Besondere Abschleppmethoden zur Rettung des V-Day
Supersportlich geht es hingegen bei der Sitzposition der RSV zu. Sie platziert ihren Piloten sehr kompakt. Außerdem ragt ihr Sitz 15 Millimeter höher, was bei nahezu identischer Lenkerhöhe dazu führt, dass der Aprilia-Treiber mehr Druck aufs Vorderrad ausübt. Wer von der Ducati mit ihrem überraschend alltagstauglichen Arrangement von Bank, Rasten und Lenker auf die RSV4 umsteigt, wähnt sich mitten in der Startaufstellung zu einem Superbike-WM-Lauf.

Sportlich haben wir auch die beiden nicht gerade alltäglichen Ereignisse im Laufe des Tests gesehen. Nach nur wenigen Kilometern am ersten Tag überraschte die Aprilia mit Zündaussetzern, schließlich ging nichts mehr. Die Suche nach der Ursache brachte eine lose Steckverbindung des Seitenständerschalters zutage. Stecker sauber einrasten, fertig.

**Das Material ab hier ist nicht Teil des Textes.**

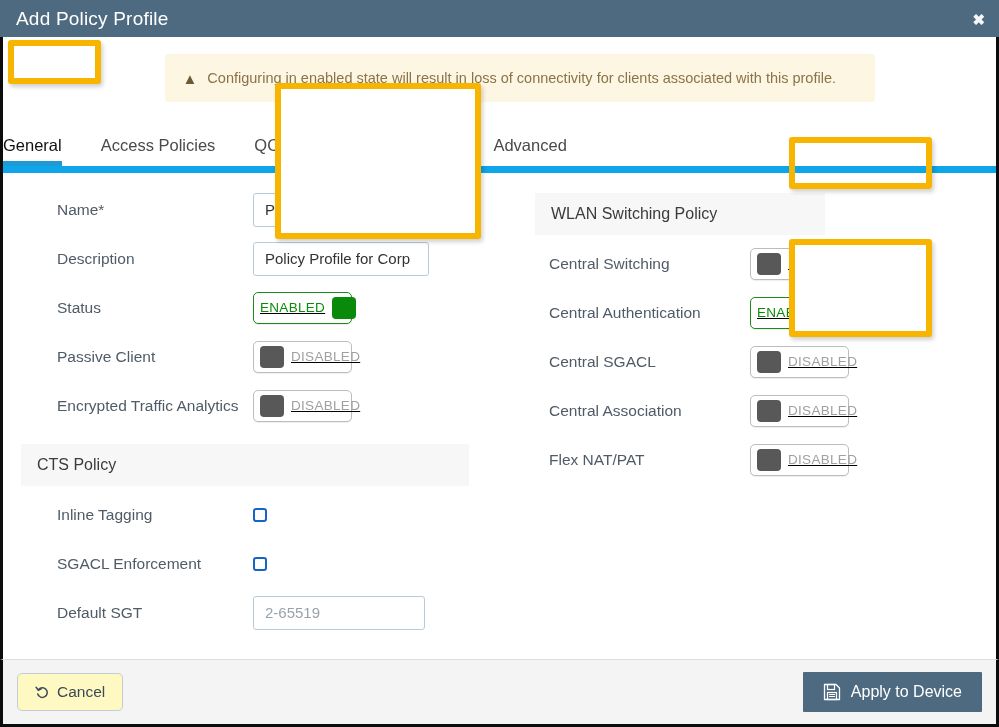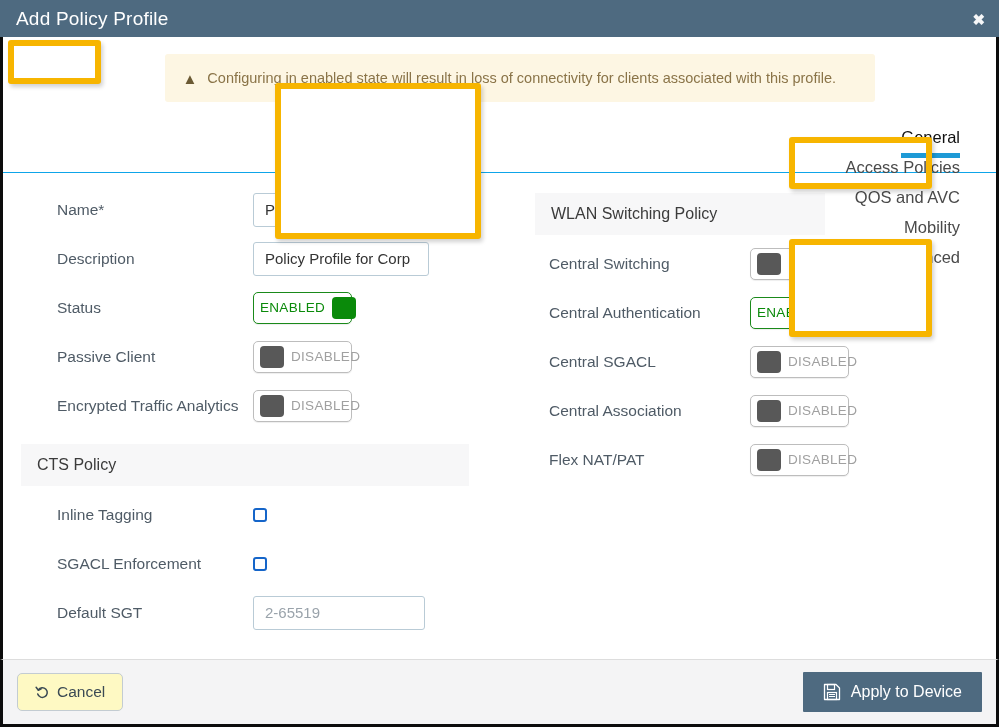"General" .tabs { border-bottom: 1px solid #0ea5e9 -> 7px solid #0ea5e9; flex-direction: column -> none }
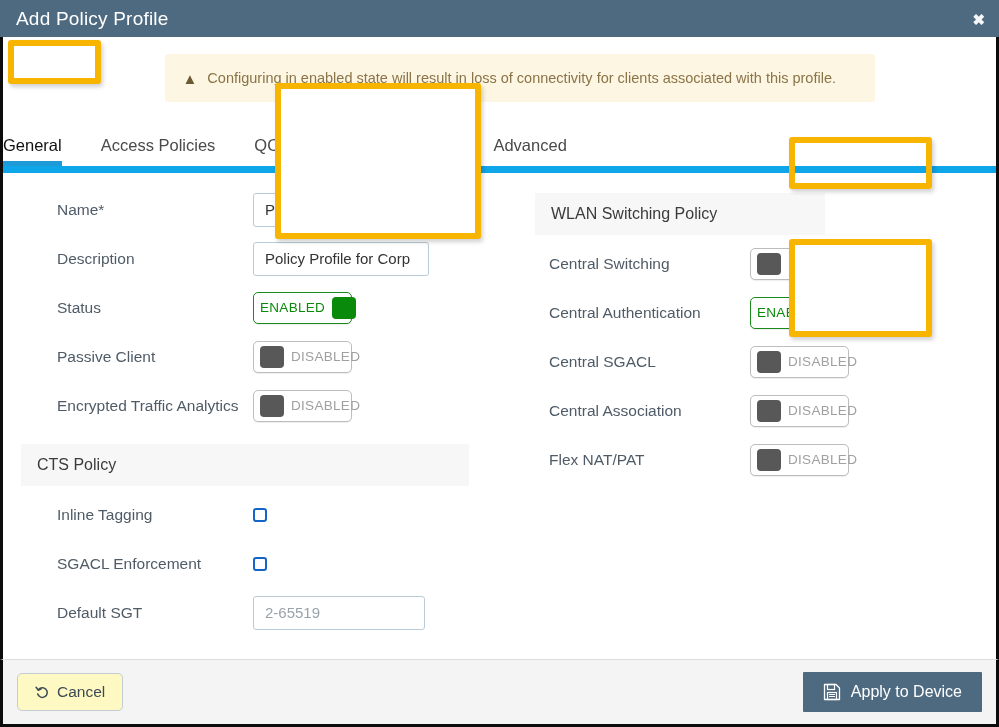"ENABLED" .toggle { text-decoration: none -> underline }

Überraschung Nummer zwei bescherte uns die Ducati. Auf dem Weg zur Tanke ging ihr der Sprit aus – nach immerhin 48 Kilometern auf Reserve. Die letzten Kilometer überbrückte die Abschleppmethode „Rechter-Fuß-des-Aprilia-Piloten-an-linke-Raste-der-Ducati“. Ins 16-Liter-Fass der Duc passten exakt 15,69 Liter. Der V-Day war gerettet!
Fazit
1. Ducati Panigale V4 S
Ihre immense Power bei gleichzeitig geringem Gewicht hebt die Dynamik in neue Dimensionen. Auch fahrwerksseitig agiert die V4 S auf Topniveau. Ob ihr Gesamtpaket auch auf der Rennstrecke brilliert, zeigt das nächste Heft. Dann muss die Duc gegen die gesamte Superbike-Konkurrenz ran!
2. Aprilia RSV4 RF
Zweiter Sieger, aber kein Verlierer. Handling, Feedback und Präzision setzen den absoluten Maßstab. Zudem vermittelt kein anderer Sportler einen derartigen Racing-Spirit. Doch speziell das knüppelharte Federbein funktioniert nur auf topfebenem Belag.